→ **Action item**
Each line of the listing below that includes "none" must be copied.

START Dataset content

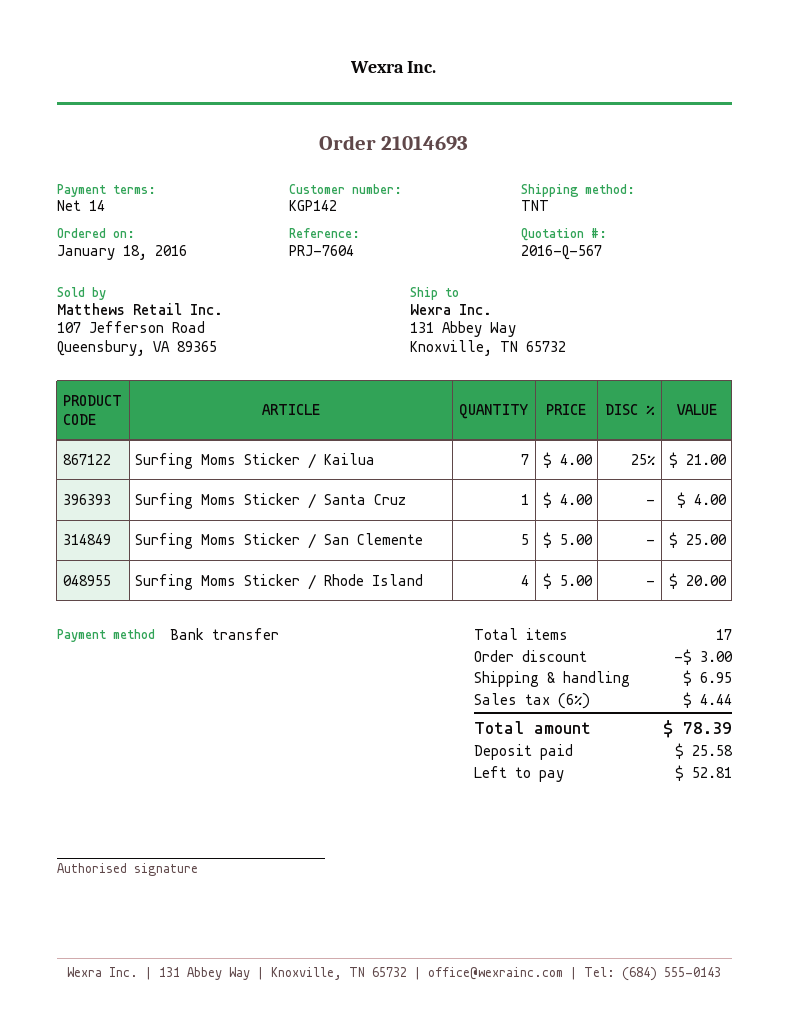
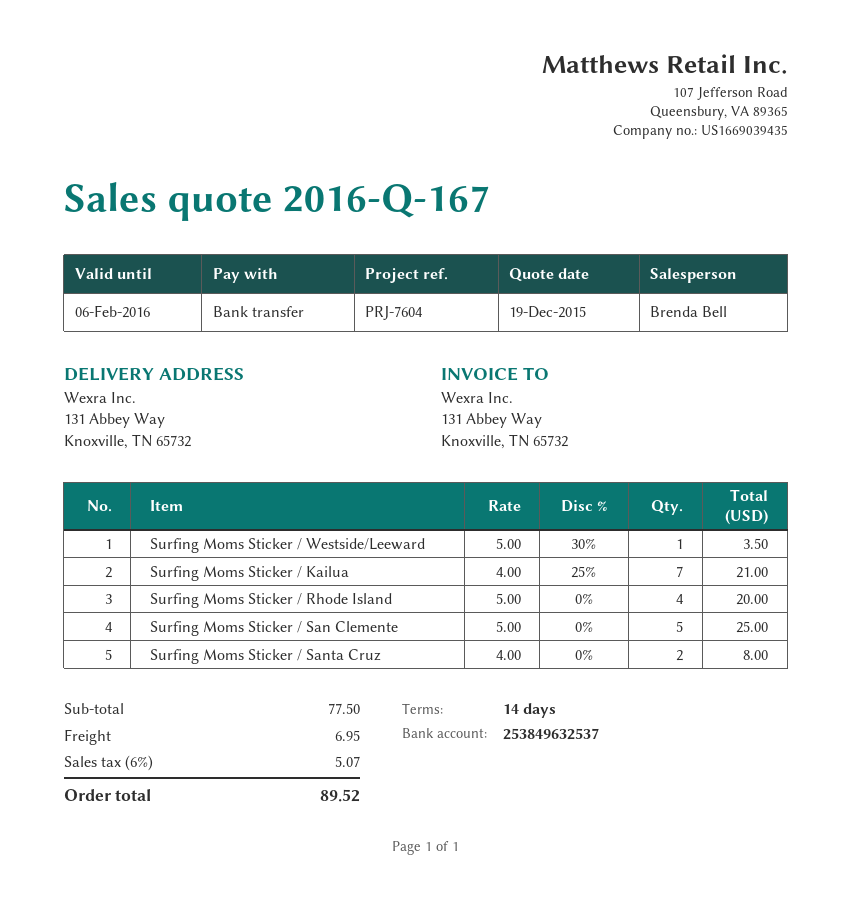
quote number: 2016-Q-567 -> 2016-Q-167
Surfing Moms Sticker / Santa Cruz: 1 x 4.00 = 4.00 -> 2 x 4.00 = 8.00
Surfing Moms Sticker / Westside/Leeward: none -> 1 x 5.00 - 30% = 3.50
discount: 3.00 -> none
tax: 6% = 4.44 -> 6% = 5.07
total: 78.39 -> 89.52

END Dataset content
START Dataset content

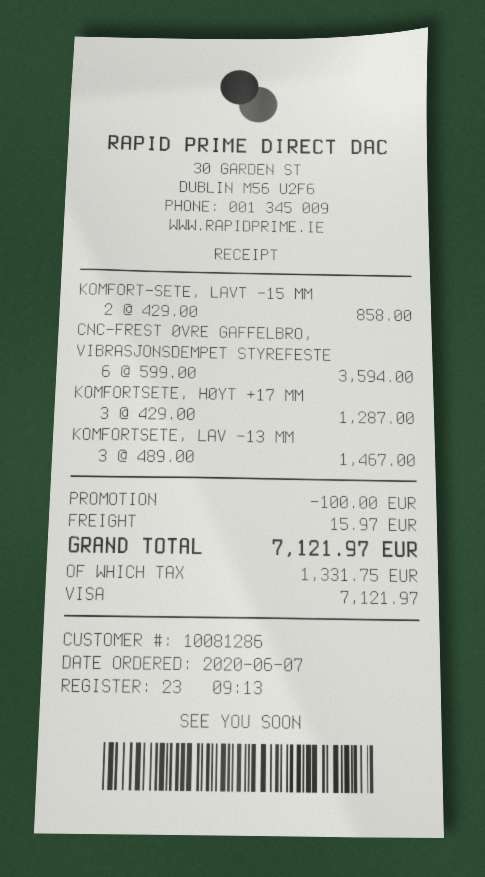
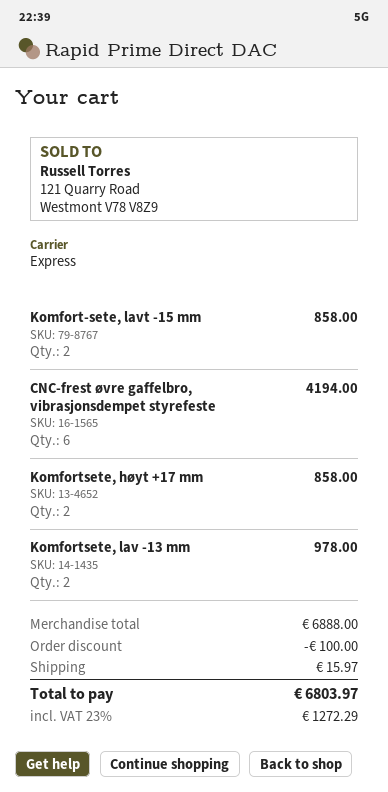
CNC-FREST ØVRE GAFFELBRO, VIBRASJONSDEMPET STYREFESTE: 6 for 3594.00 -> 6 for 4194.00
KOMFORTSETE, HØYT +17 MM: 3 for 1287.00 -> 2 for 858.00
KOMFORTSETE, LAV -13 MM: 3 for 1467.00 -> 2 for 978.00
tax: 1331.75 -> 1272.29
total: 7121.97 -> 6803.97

END Dataset content
START Dataset content

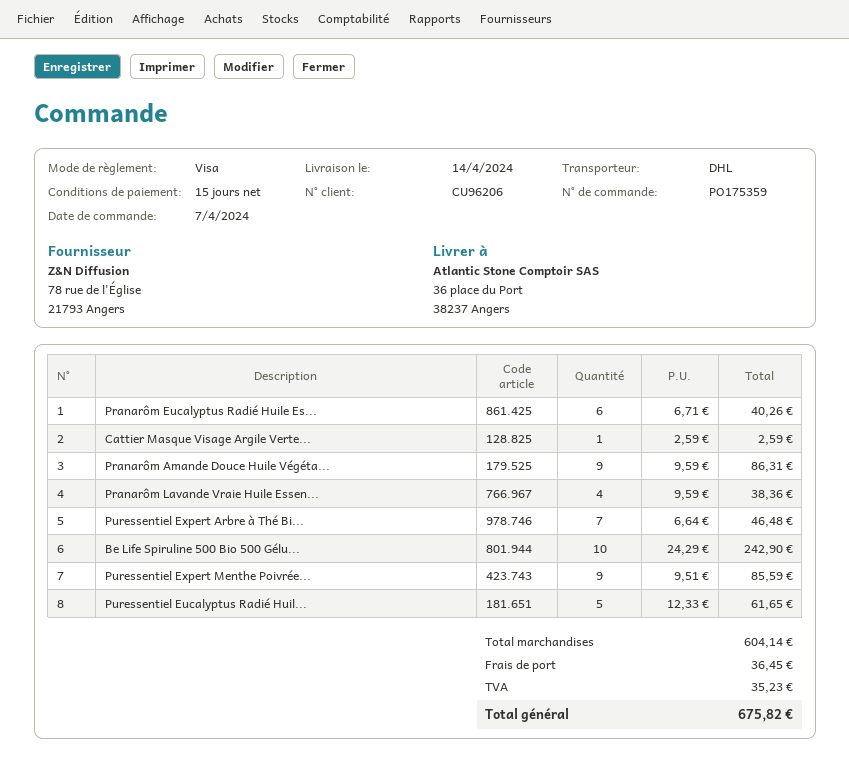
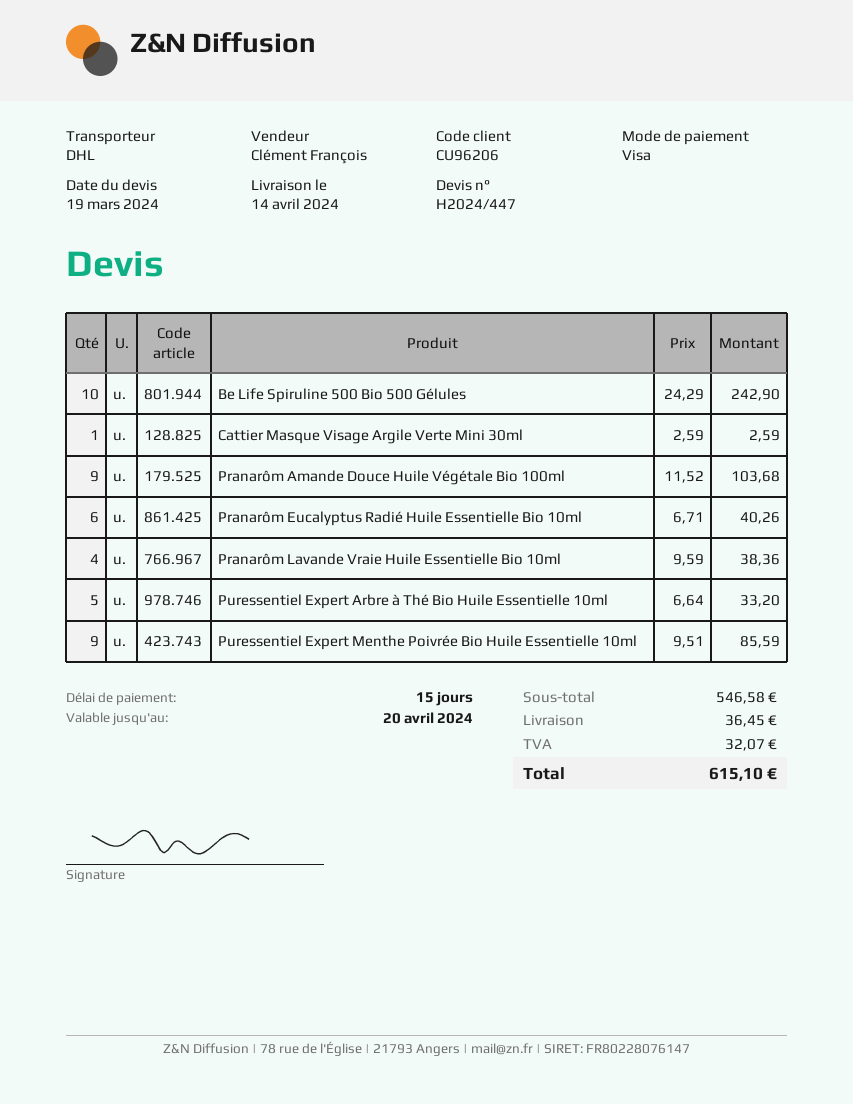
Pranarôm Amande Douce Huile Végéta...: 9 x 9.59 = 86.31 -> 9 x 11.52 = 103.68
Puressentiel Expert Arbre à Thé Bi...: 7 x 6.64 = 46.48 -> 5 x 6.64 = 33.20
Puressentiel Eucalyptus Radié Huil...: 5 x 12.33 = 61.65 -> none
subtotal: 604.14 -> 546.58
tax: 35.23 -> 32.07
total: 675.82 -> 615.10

END Dataset content

→ **Your response**
Surfing Moms Sticker / Westside/Leeward: none -> 1 x 5.00 - 30% = 3.50
discount: 3.00 -> none
Puressentiel Eucalyptus Radié Huil...: 5 x 12.33 = 61.65 -> none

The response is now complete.